Friday, September 18, 2009

Love Happens, Does It?

Irritant of the moment: Love Happens. This is one of those movies that promises to underwhelm and otherwise annoy from starlit beginning to predictable end. Oooh so sad singles (she chooses bad, BAAAD, and his wife died, weepy weeps) bump into each other and through average moments of wine-sipping dating they somehow (gasp) fall in LOVE. Because Love Happens. Is that a play on Shit Happens? Because A.) Outdated and B.) Cynical beyond any limit of charming…anyone? Anyone? Does anyone actually endure this shit for two hours anymore?

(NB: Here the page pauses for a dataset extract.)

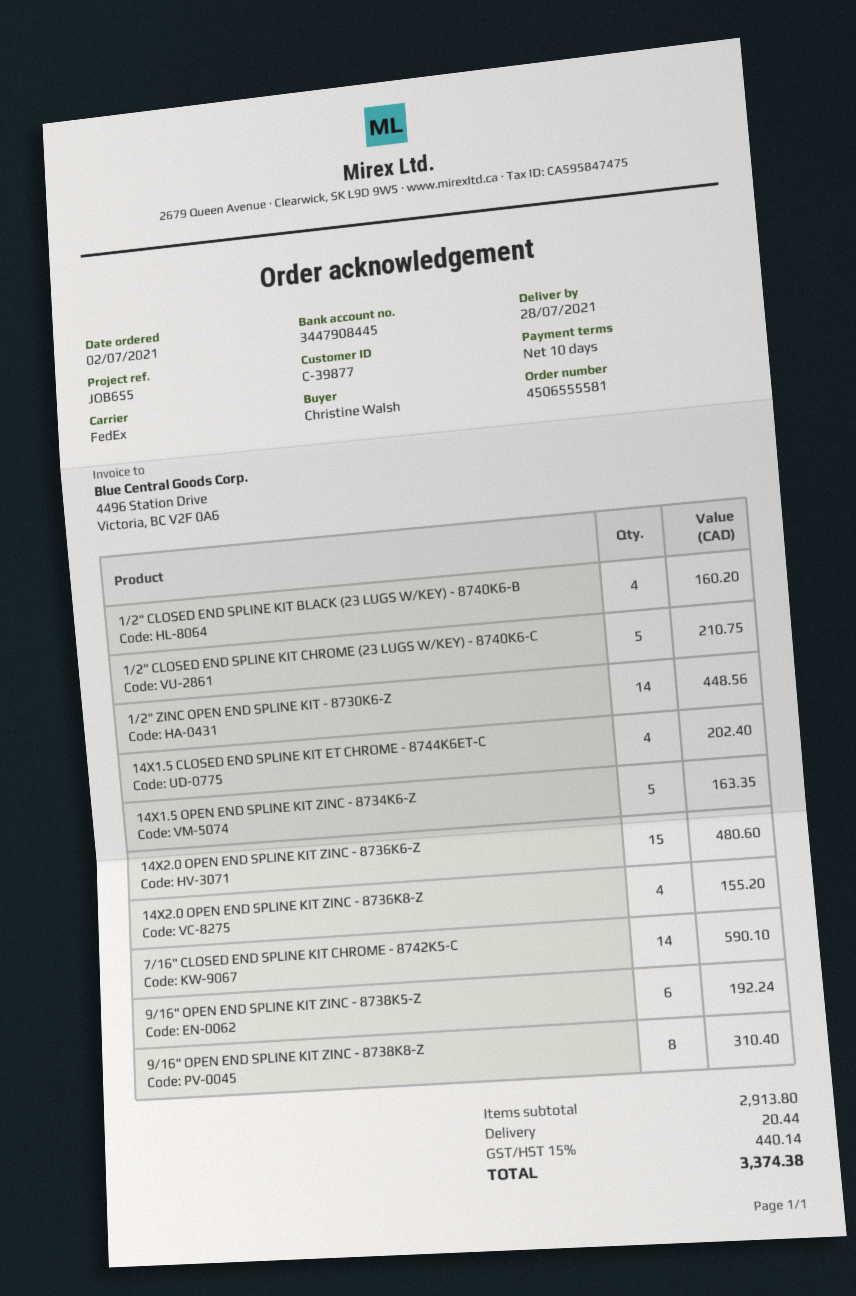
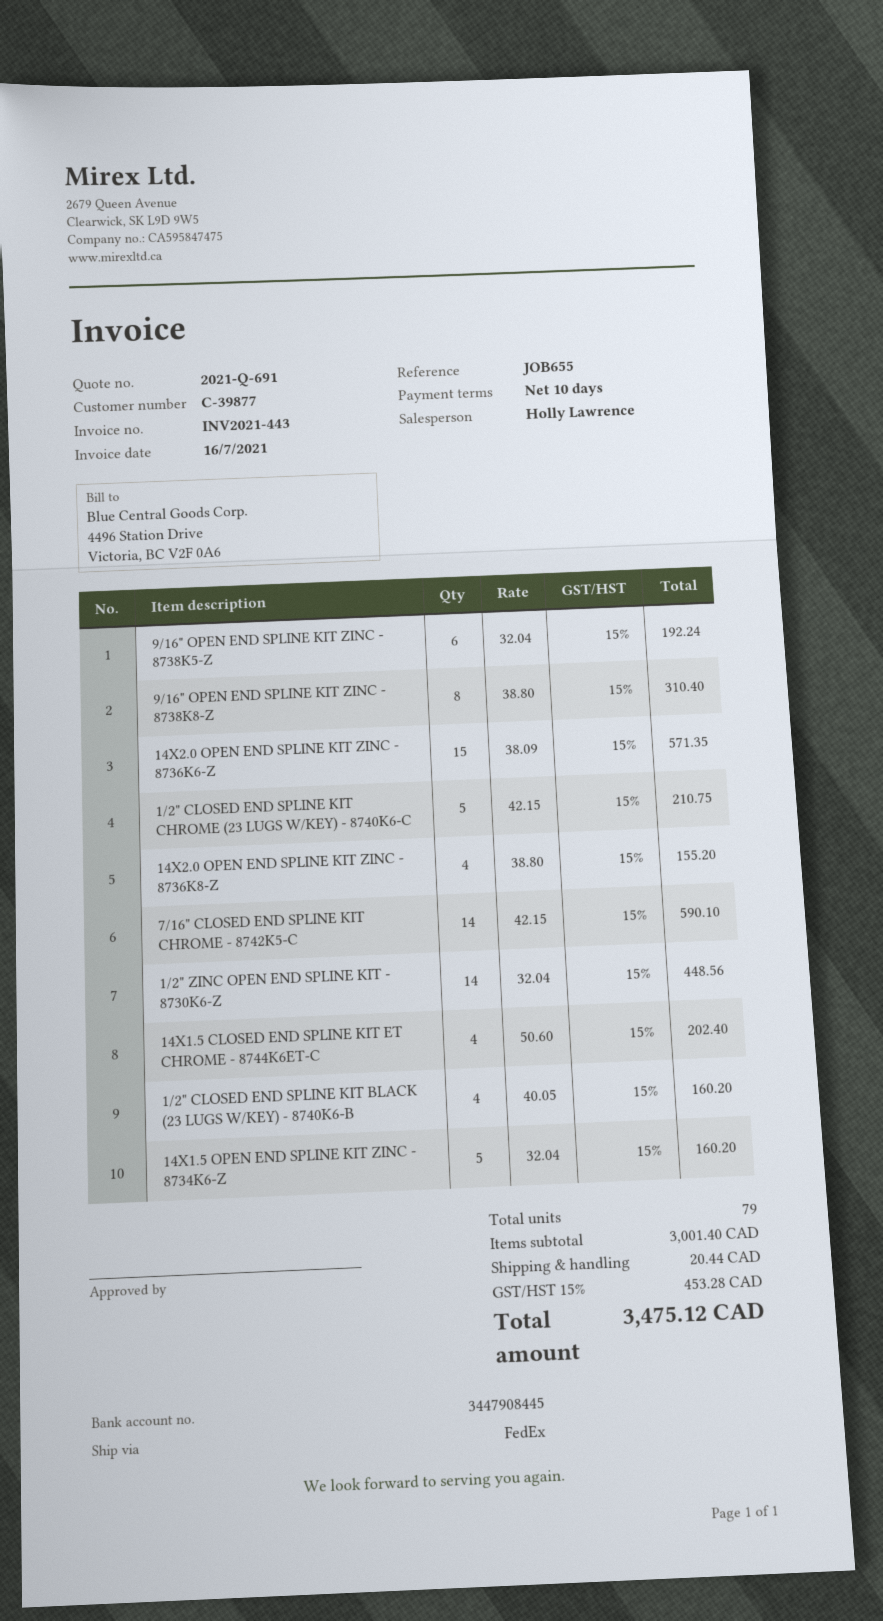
14X1.5 OPEN END SPLINE KIT ZINC - 8734K6-Z: 5 for 163.35 -> 5 for 160.20
14X2.0 OPEN END SPLINE KIT ZINC - 8736K6-Z: 15 for 480.60 -> 15 for 571.35
subtotal: 2913.80 -> 3001.40
tax: 15% = 440.14 -> 15% = 453.28
total: 3374.38 -> 3475.12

This is the type of movie that you allow to play in the background on TBS while you are trying to cook lasagna from scratch for the first time. All you remember is soft Aniston and yet another weird blond man that is somehow worth…an effort? Eckhart is really only compelling when he’s dialing up the crazy…and Aniston, for all her sweet, safe nothingness of late, could really do better. Really, Jen? There’s never going to be a Good Girl again? Because I don’t believe that the offers aren’t out there. What’s happening to you?

In the realm of ROMANTIC COMEDIES or whatever they are (since often they are not all that funny at all), the playlist on the HBO schedule tonight has inspired me to A.) Bash that idiotic, lazy-ass romcom Love Happens and B.) tell you that sometimes a stupid title and otherwise doofy romcom can really touch a nerve, touch it hard, and bring it up to a higher level than just Meh.

So, P.S. I Love You. What a fucking stupid title. It makes me want to stick a shard in someone’s eye socket.

But.

When my mom visited over the Christmas break, she fully partook of my plentiful HBO on Demand selection. At the time, one of the many choices was P.S. I Love You, a movie I avoided for two reasons: (PS I love lists) A.) Ass Title and B.) Hilary Swank. Ever since I saw her eat a burger at the In-and-Out or whatever after winning her Oscar, she’s been nothing but a Maw of Death, nothing but teeth and saliva and hot jets of vomit.

So Mom chose it and I watched peripherally while simultaneously playing Rollercoaster Tycoon (shutup, it’s an addiction). I found Gerard Butler thoroughly annoying—he’s great when the script calls for MASSIVE OVERACTING but nuance is not his strength—and I was generally keeping up with the plot, getting the gist, and absorbing it superficially like so many romcoms before…until.

There’s a point in the movie when Swank’s character is faced with an imminent sexual encounter that she wants very badly but handles with terror, yammering, and a state of flustered panic that, while it was unspooling before my eyes, socked me full force in the sternum and made me hide my face. Mom, you may not have noticed, but the tears were standing in my eyes. Here’s the thing: My man didn’t die. I kicked him to the curb because he was mean as the devil and he undermined my self esteem at every cresting safe moment we ever shared. I dropped his ass 3 years and 6 months after I should have. But his familiar self, the good and funny man that I cherished so much, should not be denied or lied about. And his physical appearance? He was, to be perfectly blunt, the perfect, beautiful Manshape of my dreams. Some 4 months after our parting, viewing this scene, I totally understood Swank’s character’s reaction. In so many ways, on so many levels, I still belonged to him. Even though I surely wanted to attack some nice, anonymous gentleman and seek out that carnal perfection we all so crave, my heart quivered to shreds at the thought of it actually happening.

It is impossible to explain, I think. But in that moment that movie became more than a romcom. “How long has it been?” the friends ask. How long for what? Sex? Passion? Acceptance? Complete vulnerability? You might as well push us off the cliff, Hillary and I, for at that moment we met at a horrible crossroads. A crawling, searing spike of emotion and understanding.

Something tells me that the cynically titled Love Happens doesn’t have a moment quite like that. But hearing about it reminded me of an unforgettable moment of my own, I suppose, so THANK, as we say that the Grave. THANK for the memory.

1 Comments:

Anonymous Anonymous said...

No Lovey, I had no idea you were paying even a smidgen of attention. Sounds like an angst ridden moment. Glad to see you write about it and the big dumbass too.